14 Menschen sind bei extremen Temperaturen gestorben : Hitzewelle lähmt die USA

Washington (rpo). Eine Hitzewelle lähmt weite Teile der USA: In Newark im Bundesstaat New Jersey wurden am Donnerstag 40 Grad Celsius gemessen, in New Yorks Central Park 39,4 Grad. Die Zahl der Hitzetoten stieg auf mindestens 14 an.

Die gefühlte Temperatur betrug nach Angaben des Wetterdienstes 46 Grad Celsius. Die Zahl der Hitzetoten stieg auf mindestens 14.

Im Osten des Landes wurde eine kühle Wetterfront aus Kanada erst am Wochenende erwartet. Die Gouverneure von New York und New Jersey gaben allen Staatsbediensteten am Donnerstag schon um 14.00 Uhr Ortszeit hitzefrei. New Yorks Regierungschef George Patakis gewährte zudem allen Bürgern freien Eintritt zu staatlichen Stränden und Bädern.

In mehreren Staaten brach teilweise die Stromversorgung zusammen, weil das Netz wegen der überall eingeschalteten Klimaanlagen hoffnungslos überlastet ist.
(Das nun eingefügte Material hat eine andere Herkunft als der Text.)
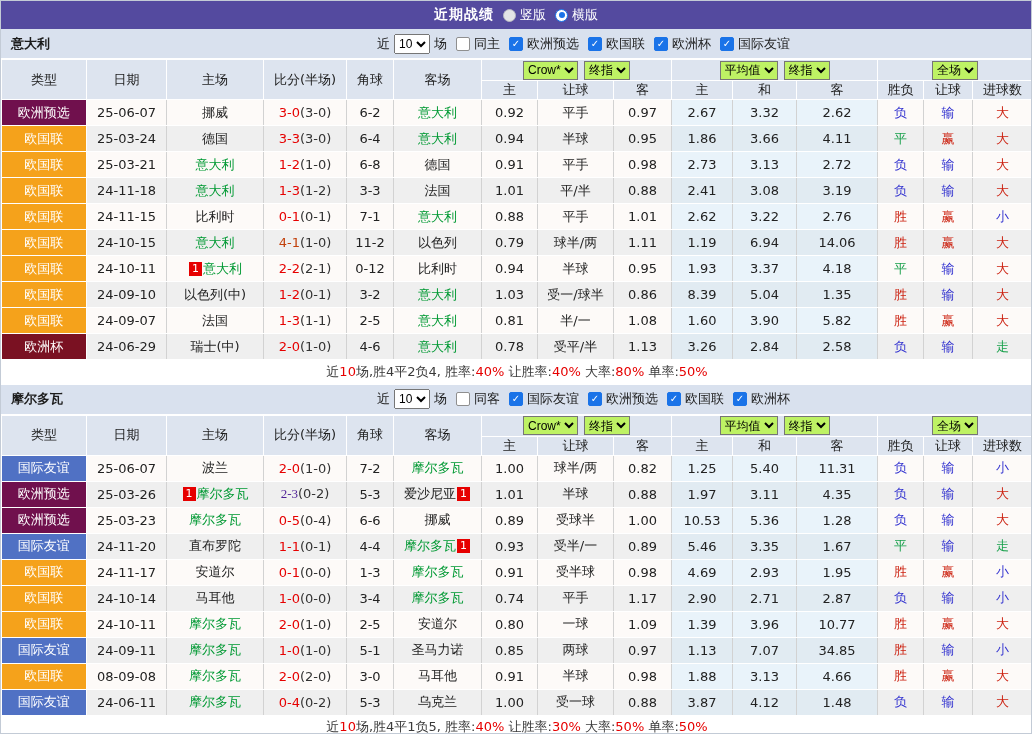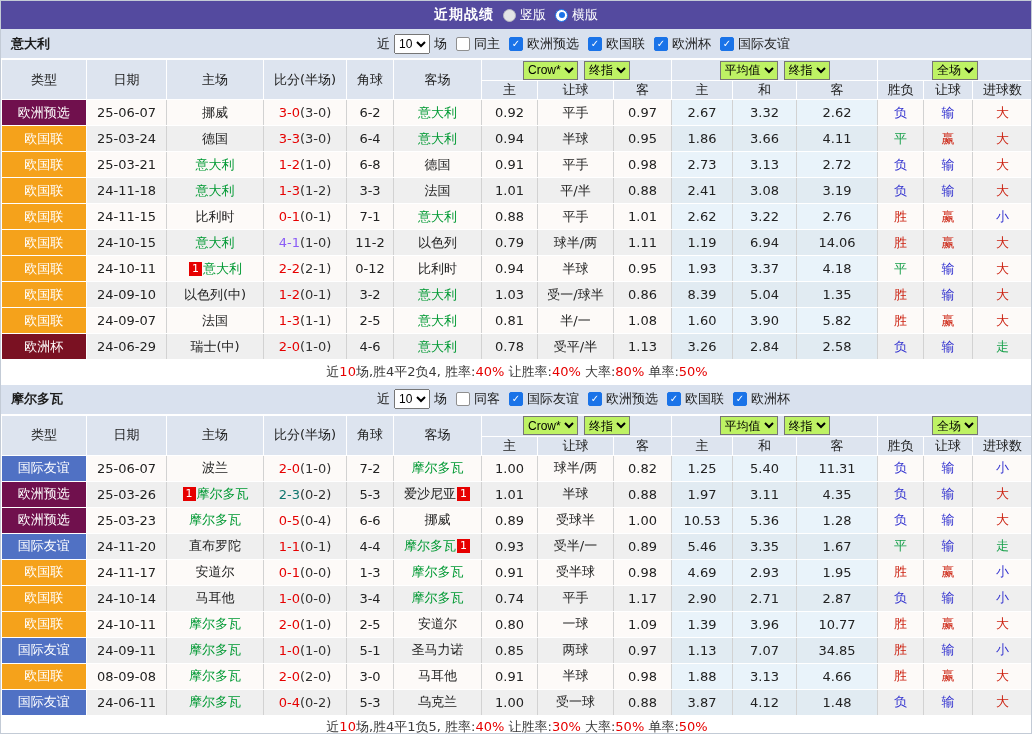--- a/index.html
+++ b/index.html
@@ -230,7 +230,7 @@
             <td class="type" style="background: rgb(245, 162, 27);">欧国联</td>
             <td>24-10-15</td>
             <td class="team"><span style="color: rgb(0, 153, 51);">意大利</span></td>
-            <td><span class="score-ft" style="color: #8b5cf6;">4-1</span><span class="score-ht">(1-0)</span></td>
+            <td><span class="score-ft" style="color: #c2410c;">4-1</span><span class="score-ht">(1-0)</span></td>
             <td>11-2</td>
             <td class="team"><span>以色列</span></td>
             <td>0.79</td>

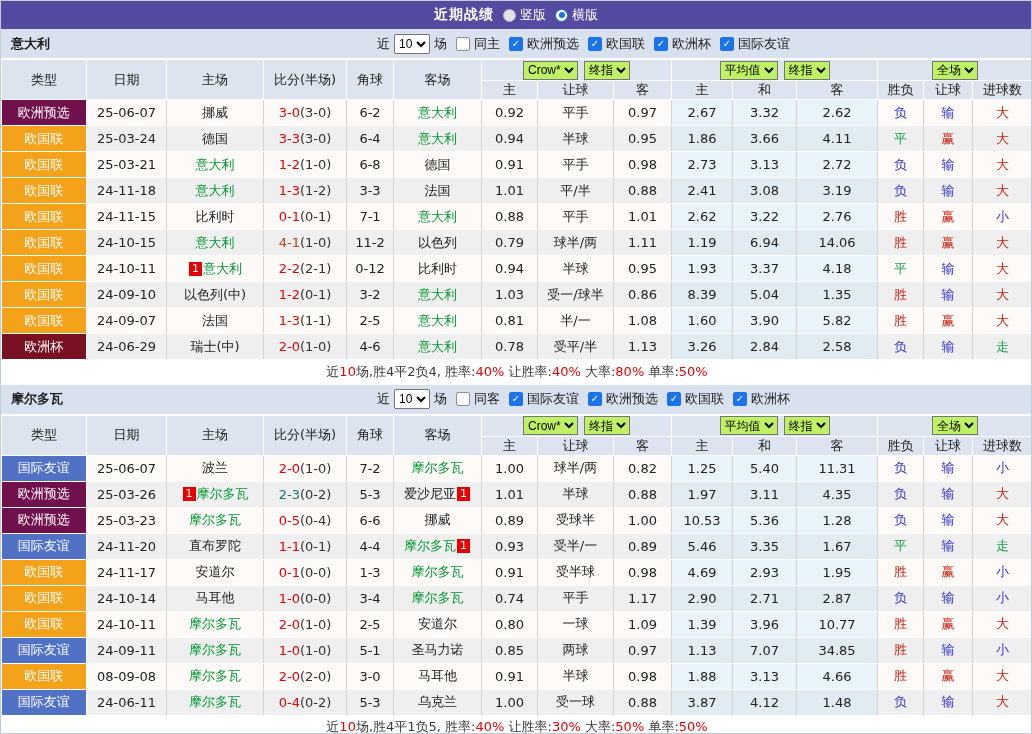--- a/index.html
+++ b/index.html
@@ -425,7 +425,7 @@
             <td class="type" style="background: rgb(112, 16, 77);">欧洲预选</td>
             <td>25-03-26</td>
             <td class="team"><span class="card" style="background: rgb(230, 0, 0);">1</span><span style="color: rgb(0, 153, 51);">摩尔多瓦</span></td>
-            <td><span class="score-ft" style="color: #0f766e;">2-3</span><span class="score-ht">(0-2)</span></td>
+            <td><span class="score-ft" style="color: #4c1d95; font-family: Liberation Serif, serif;">2-3</span><span class="score-ht">(0-2)</span></td>
             <td>5-3</td>
             <td class="team"><span>爱沙尼亚</span><span class="card" style="background: rgb(230, 0, 0);">1</span></td>
             <td>1.01</td>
In zahlreichen Städten wurden eigens "Kühlzentren" zum Erholen eingerichtet. Vielerorts öffnete die Feuerwehr Straßenhydranten für Duschen. Vor allem ältere Menschen und Kranke wurden aufgerufen, in den Häusern zu bleiben.

An alle Bürger erging der Appell, die stickige Luft nicht noch zusätzlich durch qualmende Gartengrills und benzinbetriebene Rasenmäher zu verschmutzen. In der Bundeshauptstadt Washington, wo das Thermometer am Freitag auf über 36 Grad steigen sollte, können die Bürger kostenlos die Stadtbusse benutzen.